• **WHAT TO WORK ON**:
Please print the data again exactly as given.

• **RECORD EXTRACTS**:
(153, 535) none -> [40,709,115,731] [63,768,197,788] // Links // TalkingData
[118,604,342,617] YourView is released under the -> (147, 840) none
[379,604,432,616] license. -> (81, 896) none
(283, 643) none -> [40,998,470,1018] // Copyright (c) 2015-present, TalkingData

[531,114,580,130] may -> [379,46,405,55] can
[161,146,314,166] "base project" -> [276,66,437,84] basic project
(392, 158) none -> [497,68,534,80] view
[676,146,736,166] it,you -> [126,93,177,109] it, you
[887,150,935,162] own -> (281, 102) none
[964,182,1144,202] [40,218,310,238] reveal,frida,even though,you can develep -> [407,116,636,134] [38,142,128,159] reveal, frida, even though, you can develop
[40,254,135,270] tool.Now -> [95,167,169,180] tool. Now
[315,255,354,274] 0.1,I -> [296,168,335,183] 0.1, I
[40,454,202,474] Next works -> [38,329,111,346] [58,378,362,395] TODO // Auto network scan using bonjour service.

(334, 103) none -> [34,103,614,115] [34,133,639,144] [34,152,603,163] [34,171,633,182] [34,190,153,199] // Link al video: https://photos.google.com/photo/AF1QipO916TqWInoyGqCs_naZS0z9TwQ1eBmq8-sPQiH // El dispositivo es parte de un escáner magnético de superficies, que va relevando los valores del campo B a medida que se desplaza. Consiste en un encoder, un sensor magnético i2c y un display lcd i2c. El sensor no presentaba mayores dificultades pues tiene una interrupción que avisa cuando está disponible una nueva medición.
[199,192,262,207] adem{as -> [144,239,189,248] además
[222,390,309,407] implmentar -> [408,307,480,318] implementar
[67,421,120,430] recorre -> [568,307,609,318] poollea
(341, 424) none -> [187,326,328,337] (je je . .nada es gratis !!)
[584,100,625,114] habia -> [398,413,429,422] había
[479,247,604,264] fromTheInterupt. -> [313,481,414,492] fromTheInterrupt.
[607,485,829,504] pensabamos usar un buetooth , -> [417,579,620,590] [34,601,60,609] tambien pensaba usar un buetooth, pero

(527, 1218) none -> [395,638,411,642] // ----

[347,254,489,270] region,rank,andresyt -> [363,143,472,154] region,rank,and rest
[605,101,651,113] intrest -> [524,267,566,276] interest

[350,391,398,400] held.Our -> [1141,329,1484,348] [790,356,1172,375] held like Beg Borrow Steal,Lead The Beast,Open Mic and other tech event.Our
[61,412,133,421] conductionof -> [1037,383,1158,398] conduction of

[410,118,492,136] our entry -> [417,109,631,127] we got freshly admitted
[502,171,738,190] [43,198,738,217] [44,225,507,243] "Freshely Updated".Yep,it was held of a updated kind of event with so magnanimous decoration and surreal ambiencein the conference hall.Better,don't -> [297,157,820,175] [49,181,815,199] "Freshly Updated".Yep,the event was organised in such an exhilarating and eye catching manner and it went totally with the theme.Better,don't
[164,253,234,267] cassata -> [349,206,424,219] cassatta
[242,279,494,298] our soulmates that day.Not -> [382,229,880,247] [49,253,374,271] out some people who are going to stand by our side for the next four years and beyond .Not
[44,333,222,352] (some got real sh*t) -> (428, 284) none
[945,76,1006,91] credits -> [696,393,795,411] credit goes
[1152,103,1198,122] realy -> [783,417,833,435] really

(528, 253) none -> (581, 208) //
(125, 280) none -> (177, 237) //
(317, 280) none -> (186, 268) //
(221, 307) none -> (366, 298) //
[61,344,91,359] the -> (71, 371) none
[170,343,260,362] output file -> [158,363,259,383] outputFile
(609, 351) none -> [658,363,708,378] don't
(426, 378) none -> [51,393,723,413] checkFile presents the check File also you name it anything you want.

• **SOLUTION BELOW**:
(153, 535) none -> [40,709,115,731] [63,768,197,788] // Links // TalkingData
[118,604,342,617] YourView is released under the -> (147, 840) none
[379,604,432,616] license. -> (81, 896) none
(283, 643) none -> [40,998,470,1018] // Copyright (c) 2015-present, TalkingData

[531,114,580,130] may -> [379,46,405,55] can
[161,146,314,166] "base project" -> [276,66,437,84] basic project
(392, 158) none -> [497,68,534,80] view
[676,146,736,166] it,you -> [126,93,177,109] it, you
[887,150,935,162] own -> (281, 102) none
[964,182,1144,202] [40,218,310,238] reveal,frida,even though,you can develep -> [407,116,636,134] [38,142,128,159] reveal, frida, even though, you can develop
[40,254,135,270] tool.Now -> [95,167,169,180] tool. Now
[315,255,354,274] 0.1,I -> [296,168,335,183] 0.1, I
[40,454,202,474] Next works -> [38,329,111,346] [58,378,362,395] TODO // Auto network scan using bonjour service.

(334, 103) none -> [34,103,614,115] [34,133,639,144] [34,152,603,163] [34,171,633,182] [34,190,153,199] // Link al video: https://photos.google.com/photo/AF1QipO916TqWInoyGqCs_naZS0z9TwQ1eBmq8-sPQiH // El dispositivo es parte de un escáner magnético de superficies, que va relevando los valores del campo B a medida que se desplaza. Consiste en un encoder, un sensor magnético i2c y un display lcd i2c. El sensor no presentaba mayores dificultades pues tiene una interrupción que avisa cuando está disponible una nueva medición.
[199,192,262,207] adem{as -> [144,239,189,248] además
[222,390,309,407] implmentar -> [408,307,480,318] implementar
[67,421,120,430] recorre -> [568,307,609,318] poollea
(341, 424) none -> [187,326,328,337] (je je . .nada es gratis !!)
[584,100,625,114] habia -> [398,413,429,422] había
[479,247,604,264] fromTheInterupt. -> [313,481,414,492] fromTheInterrupt.
[607,485,829,504] pensabamos usar un buetooth , -> [417,579,620,590] [34,601,60,609] tambien pensaba usar un buetooth, pero

(527, 1218) none -> [395,638,411,642] // ----

[347,254,489,270] region,rank,andresyt -> [363,143,472,154] region,rank,and rest
[605,101,651,113] intrest -> [524,267,566,276] interest

[350,391,398,400] held.Our -> [1141,329,1484,348] [790,356,1172,375] held like Beg Borrow Steal,Lead The Beast,Open Mic and other tech event.Our
[61,412,133,421] conductionof -> [1037,383,1158,398] conduction of

[410,118,492,136] our entry -> [417,109,631,127] we got freshly admitted
[502,171,738,190] [43,198,738,217] [44,225,507,243] "Freshely Updated".Yep,it was held of a updated kind of event with so magnanimous decoration and surreal ambiencein the conference hall.Better,don't -> [297,157,820,175] [49,181,815,199] "Freshly Updated".Yep,the event was organised in such an exhilarating and eye catching manner and it went totally with the theme.Better,don't
[164,253,234,267] cassata -> [349,206,424,219] cassatta
[242,279,494,298] our soulmates that day.Not -> [382,229,880,247] [49,253,374,271] out some people who are going to stand by our side for the next four years and beyond .Not
[44,333,222,352] (some got real sh*t) -> (428, 284) none
[945,76,1006,91] credits -> [696,393,795,411] credit goes
[1152,103,1198,122] realy -> [783,417,833,435] really

(528, 253) none -> (581, 208) //
(125, 280) none -> (177, 237) //
(317, 280) none -> (186, 268) //
(221, 307) none -> (366, 298) //
[61,344,91,359] the -> (71, 371) none
[170,343,260,362] output file -> [158,363,259,383] outputFile
(609, 351) none -> [658,363,708,378] don't
(426, 378) none -> [51,393,723,413] checkFile presents the check File also you name it anything you want.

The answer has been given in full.